Task: With the pictures left out, every record must be reproduced exactly.

Available data:

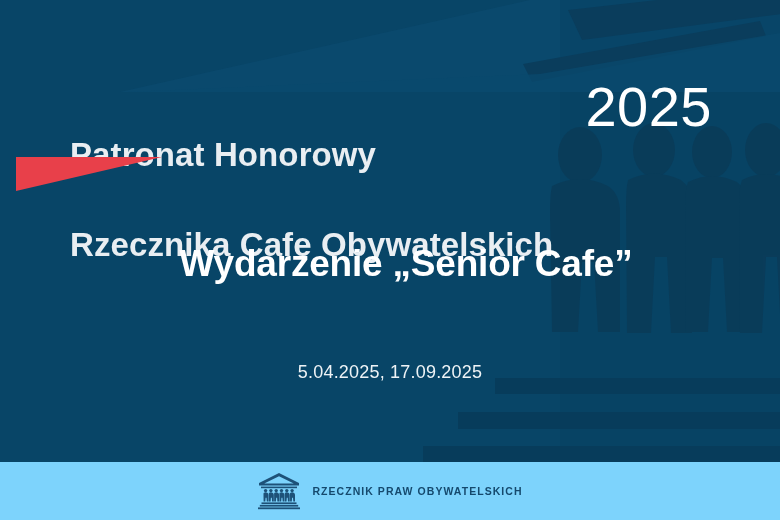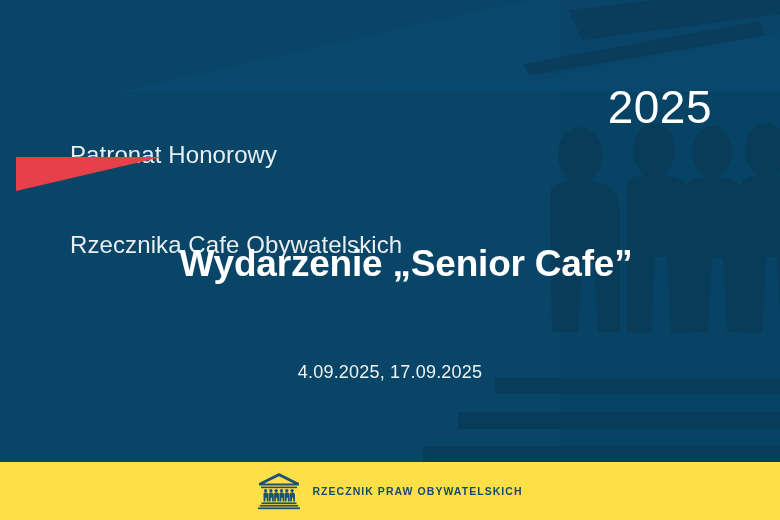--- a/index.html
+++ b/index.html
@@ -51,7 +51,7 @@
     right: 68px;
     top: 82px;
     color: #ffffff;
-    font-size: 46px;
+    font-size: 56px;
     line-height: 50px;
     font-weight: 400;
     letter-spacing: 0.5px;

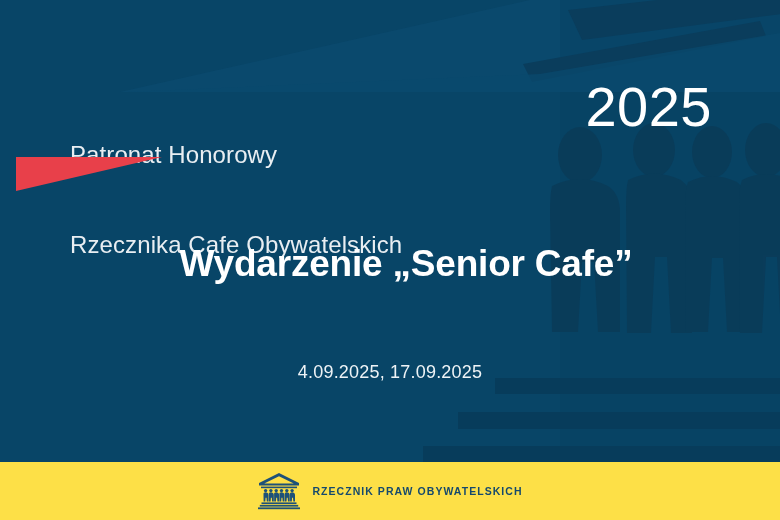--- a/index.html
+++ b/index.html
@@ -38,10 +38,10 @@
     left: 70px;
     top: 80px;
     color: #e9eef2;
-    font-size: 24px;
+    font-size: 33px;
     line-height: 30px;
     letter-spacing: 0.1px;
-    font-weight: 400;
+    font-weight: 700;
     white-space: pre;
   }
   .patronage-line { display: block; }

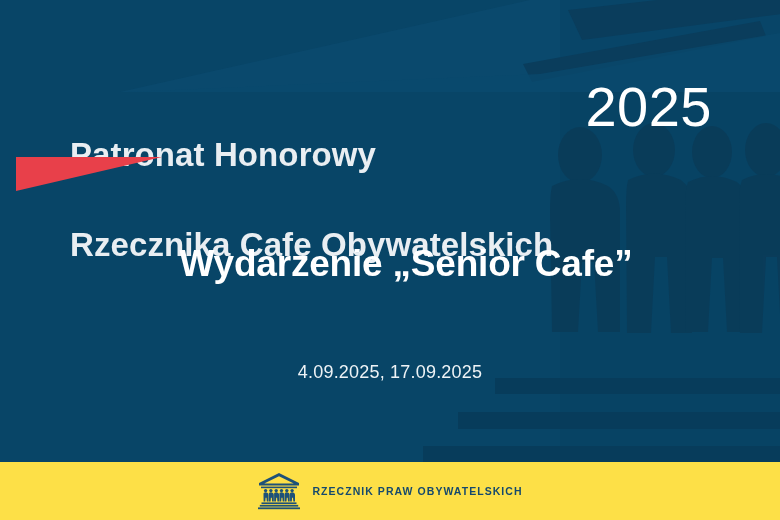--- a/index.html
+++ b/index.html
@@ -192,7 +192,7 @@
     <span class="title-line">Wydarzenie „Senior Cafe”</span>
   </div>
 
-  <div class="dates">4.09.2025, 17.09.2025</div>
+  <div class="dates">5.04.2025, 17.09.2025</div>
 
   <div class="footer">
     <svg class="footer-logo-mark" viewBox="0 0 44 38">

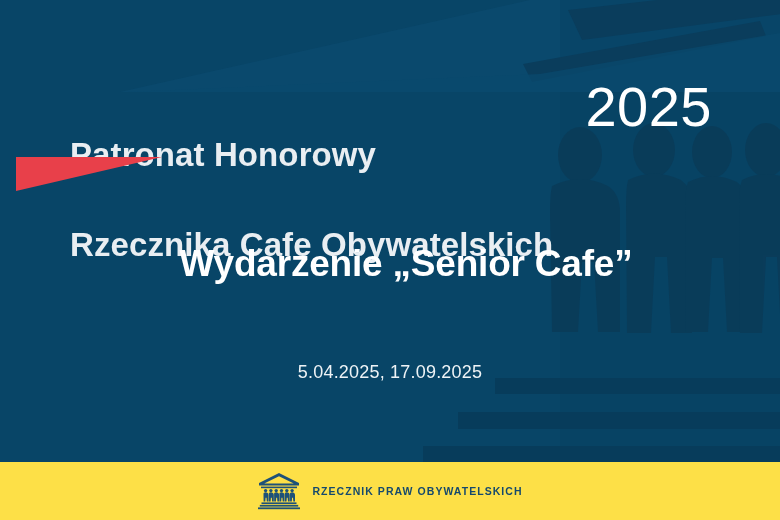--- a/index.html
+++ b/index.html
@@ -100,7 +100,7 @@
     right: 0;
     bottom: 0;
     height: 58px;
-    background: #fde047;
+    background: #7dd3fc;
     display: flex;
     align-items: center;
     justify-content: center;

Solution for this exercise:
--- a/index.html
+++ b/index.html
@@ -51,7 +51,7 @@
     right: 68px;
     top: 82px;
     color: #ffffff;
-    font-size: 46px;
+    font-size: 56px;
     line-height: 50px;
     font-weight: 400;
     letter-spacing: 0.5px;

--- a/index.html
+++ b/index.html
@@ -38,10 +38,10 @@
     left: 70px;
     top: 80px;
     color: #e9eef2;
-    font-size: 24px;
+    font-size: 33px;
     line-height: 30px;
     letter-spacing: 0.1px;
-    font-weight: 400;
+    font-weight: 700;
     white-space: pre;
   }
   .patronage-line { display: block; }

--- a/index.html
+++ b/index.html
@@ -192,7 +192,7 @@
     <span class="title-line">Wydarzenie „Senior Cafe”</span>
   </div>
 
-  <div class="dates">4.09.2025, 17.09.2025</div>
+  <div class="dates">5.04.2025, 17.09.2025</div>
 
   <div class="footer">
     <svg class="footer-logo-mark" viewBox="0 0 44 38">

--- a/index.html
+++ b/index.html
@@ -100,7 +100,7 @@
     right: 0;
     bottom: 0;
     height: 58px;
-    background: #fde047;
+    background: #7dd3fc;
     display: flex;
     align-items: center;
     justify-content: center;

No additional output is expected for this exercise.